However, for cases where data scale is a challenge, the pipeline might just serve as an execution coordinator doing little to no actual computations, think for example of a purely SQL pipeline that only sends SQL scripts to an analytical database and waits for completion.

When execution depends on external systems, implementing CI is harder, because you depend on another system to execute your pipeline. In traditional software projects, this is solved by creating mocks, which mimic the behavior of another object. Think about the e-commerce website: the production database is a large server that supports all users. During development and testing, there is no need for such big system, a smaller one with some data (maybe a sample of real data or even fake data) is enough, as long as it accurately mimics behavior of the production database.

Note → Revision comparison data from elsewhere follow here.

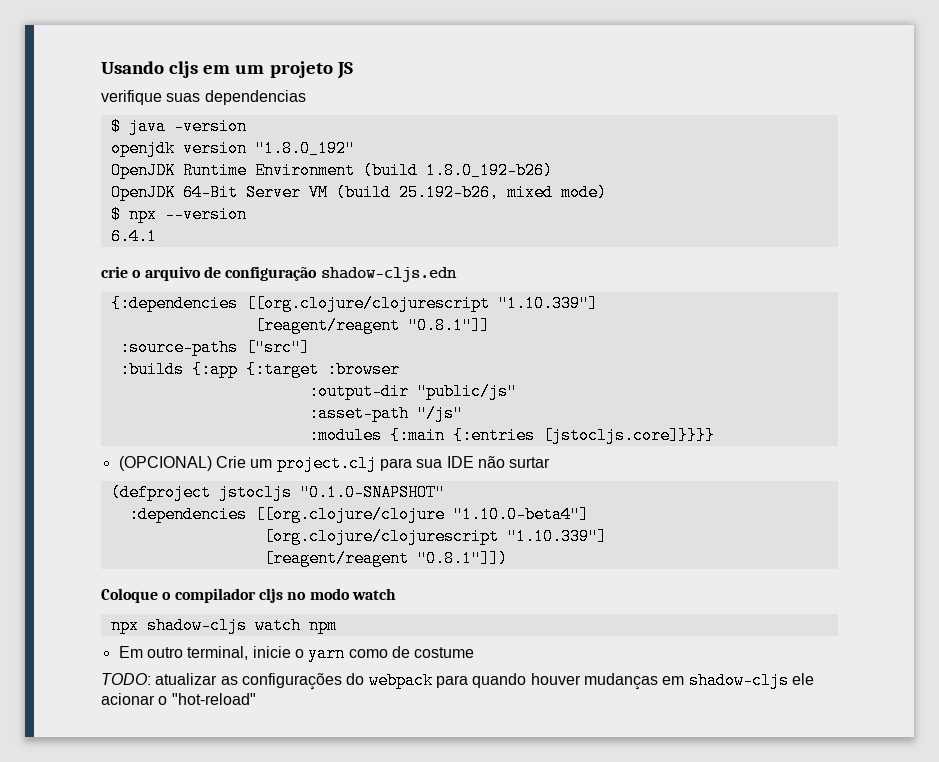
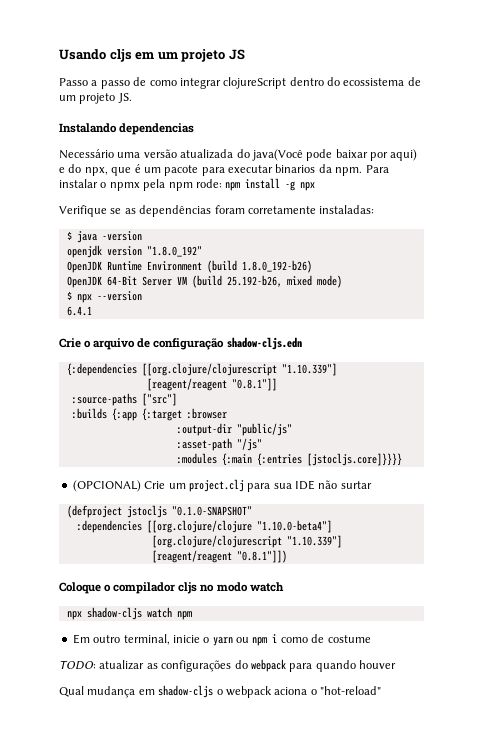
[101,90,306,105] verifique suas dependencias -> [59,77,421,89] [59,93,132,104] [59,123,195,135] [59,149,418,161] [59,164,389,176] [59,178,316,191] [59,205,375,217] Passo a passo de como integrar clojureScript dentro do ecossistema de um projeto JS. // Instalando dependencias // Necessário uma versão atualizada do java(Você pode baixar por aqui) e do npx, que é um pacote para executar binarios da npm. Para instalar o npmx pela npm rode: npm install -g npx // Verifique se as dependências foram corretamente instaladas:
[101,266,128,278] crie -> [59,338,81,348] Crie
(346, 653) none -> [236,634,278,646] ou npm i
[583,672,814,690] [101,693,155,705] mudanças em shadow-cljs ele acionar -> [59,685,308,698] // Qual mudança em shadow-cljs o webpack aciona

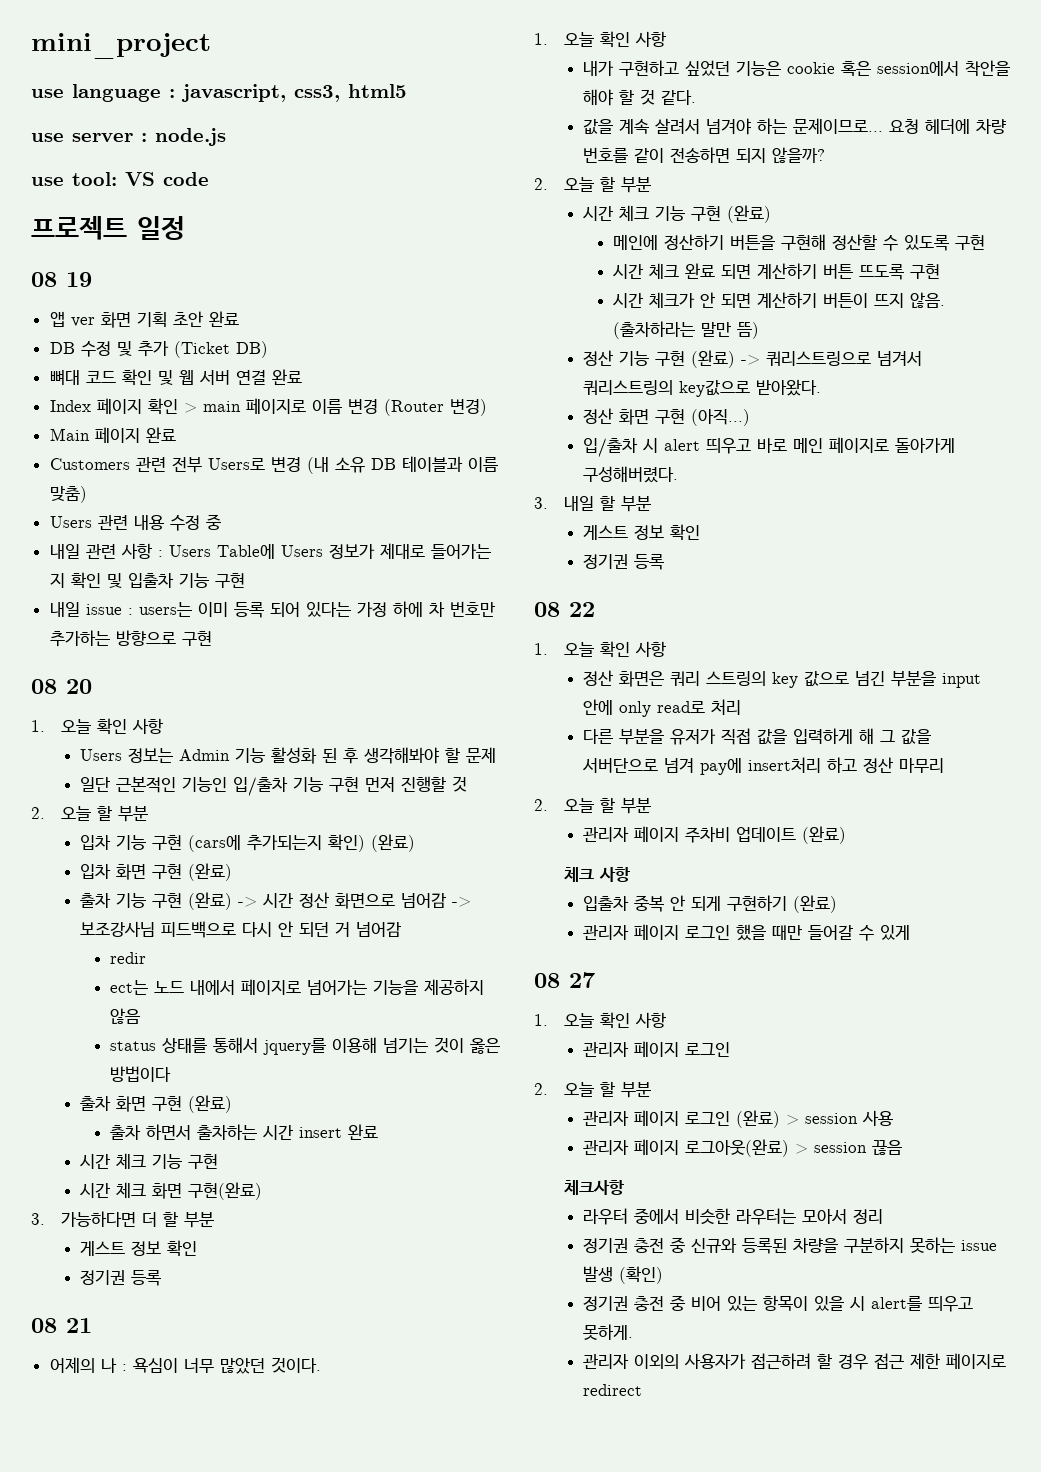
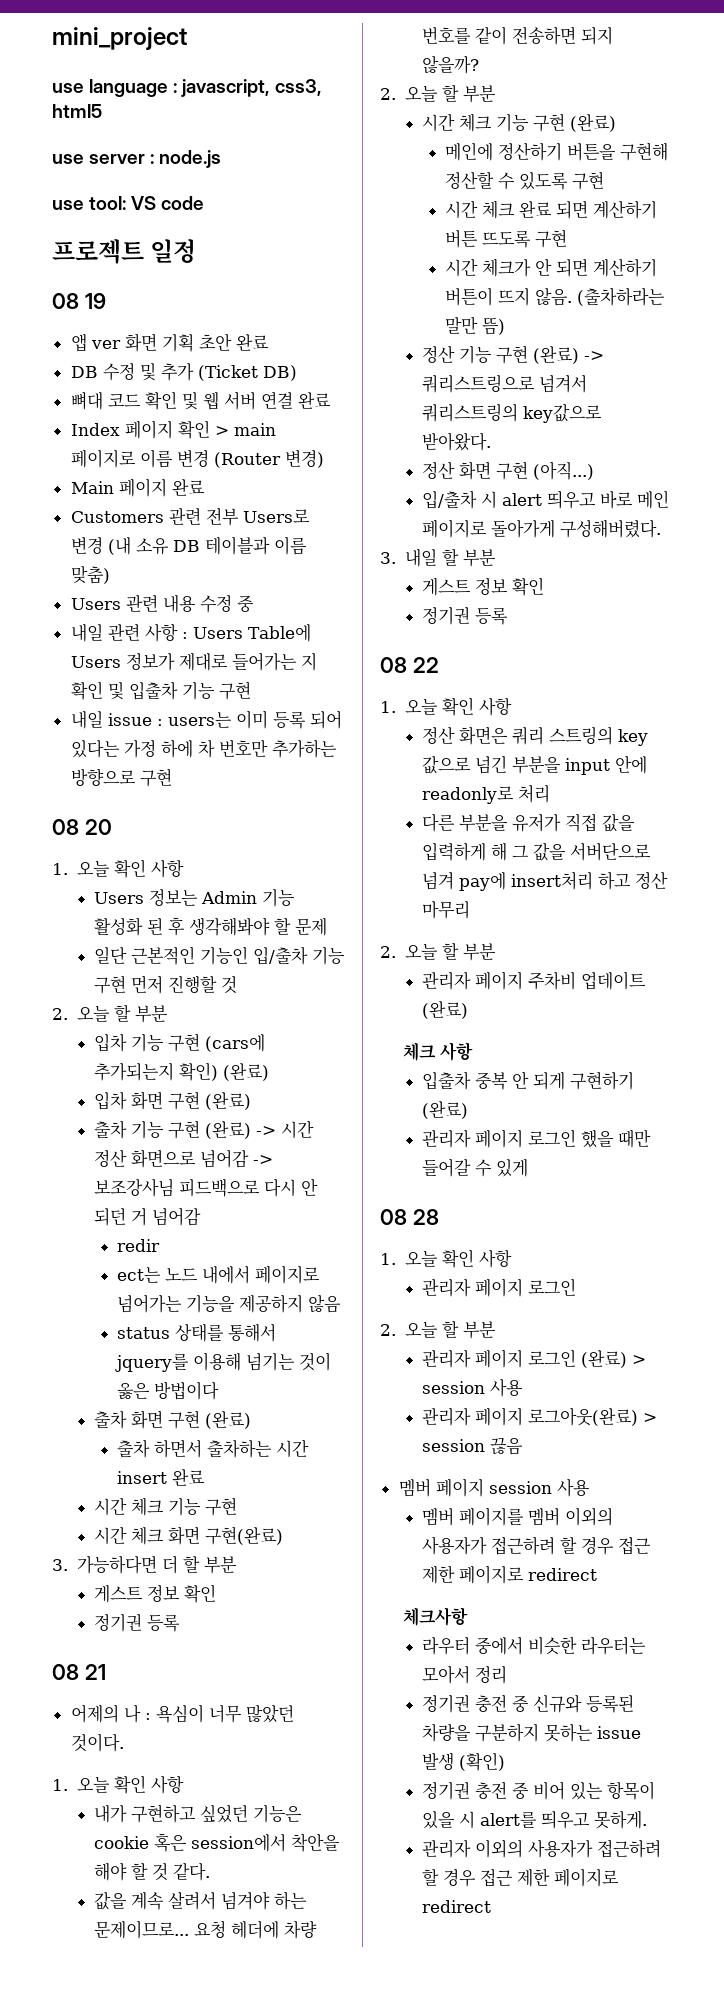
[618,701,705,717] only read로 -> [421,786,514,804] readonly로
[569,972,595,988] 27 -> [412,1209,439,1225] 28
(902, 1147) none -> [398,1478,590,1497] [421,1507,613,1526] [421,1536,651,1555] [421,1565,597,1584] // 멤버 페이지 session 사용 // 멤버 페이지를 멤버 이외의 사용자가 접근하려 할 경우 접근 제한 페이지로 redirect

This is often not possible in data projects. If we are using a big external server to speed up computations, we most likely only have that system (e.g a company-wide Hadoop cluster) and mocking it is unfeasible. One way to tackle this is to store pipeline artifacts in different "environments". For example, if you are using a large analytical database for your project, store production artifacts in a prod schema and testing artifacts in a test schema. If you cannot create schemas, you can also prefix all your tables and views (e.g. prod_customers and test_customers). Parametrizing your pipeline can help you easily switch schemas/suffixes.

CI server

To automate testing execution you need a CI server. Whenever you push to the repository, the CI server will run tests against the new commit. There are many options available, verify if the company you work for already has a CI service. If there isn't one, you won't get the automated process but you can still run implement it halfway by running your tests locally on each commit.

Extension: Machine Learning pipeline

Alt Text

Let's modify our previous daily report pipeline to cover an important use case: developing a Machine Learning model. Say that we now want to forecast daily sales for the next month. We could do this by getting historical sales (instead of just yesterday's sales), generating features and training a model.

Our end-to-end process has two stages: first, we process the data to generate a training set, then we train models and select the best one. If we follow the same rigorous testing approach for each task along the way, we will be able to catch dirty data from getting into our model, remember: garbage in, garbage out. Sometimes practitioners focus too much on the training task by trying out a lot of fancy models or complex hyperparameter tuning schemas. While this approach is certainly valuable, there is usually a lot of low-hanging fruit in the data preparation process that can impact our model's performance significantly. But to maximize this impact, we must ensure that the data preparation stage is reliable and reproducible.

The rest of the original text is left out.